[galaxy-commits] commit/galaxy-central: jmchilton: Allow LWR runner to publish/consume messages via message queue.

18 Feb 2014

1 new commit in galaxy-central:

https://bitbucket.org/galaxy/galaxy-central/commits/75b13d642f94/
Changeset:   75b13d642f94
User:        jmchilton
Date:        2014-02-18 04:26:49
Summary:     Allow LWR runner to publish/consume messages via message queue.
To use LWR via message queue, ensure each such destination defines "default_file_action" as "remote_copy" and the LWR base staging directory pointed to by the  "jobs_directory" parameter.

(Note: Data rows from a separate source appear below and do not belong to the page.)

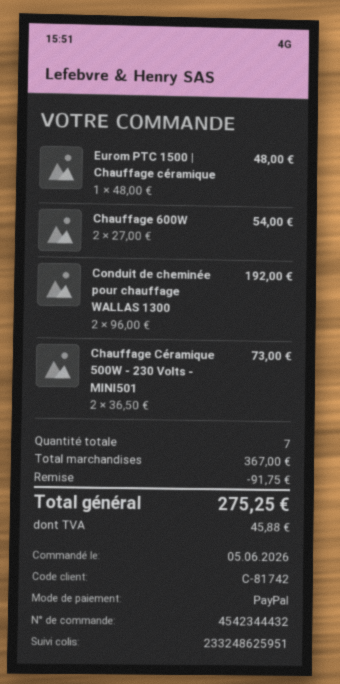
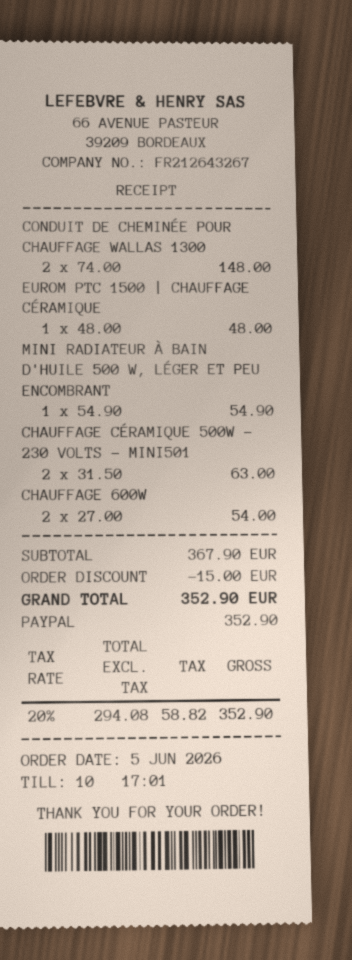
Conduit de cheminée pour chauffage WALLAS 1300: 2 x 96.00 = 192.00 -> 2 x 74.00 = 148.00
Chauffage Céramique 500W - 230 Volts - MINI501: 2 x 36.50 = 73.00 -> 2 x 31.50 = 63.00
MINI RADIATEUR À BAIN D'HUILE 500 W, LÉGER ET PEU ENCOMBRANT: none -> 1 x 54.90 = 54.90
subtotal: 367.00 -> 367.90
discount: 91.75 -> 15.00
tax: 45.88 -> 58.82
total: 275.25 -> 352.90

Finally add a "url" argument to LWR job runner plugin in job_conf.xml specifing the amqp URL to target (by default this will target the default ("_default_") LWR job manager - this can be overridden by specifing a "manager" attribute the plugin element in job_conf.xml).

Some of the implementation details here are bit hacky now to localize changes to LWR, once Dannon has merged his work - a new job runner base class or option should be implemented to account for this truely asynchronous job running implementation. (Comments inline about this.)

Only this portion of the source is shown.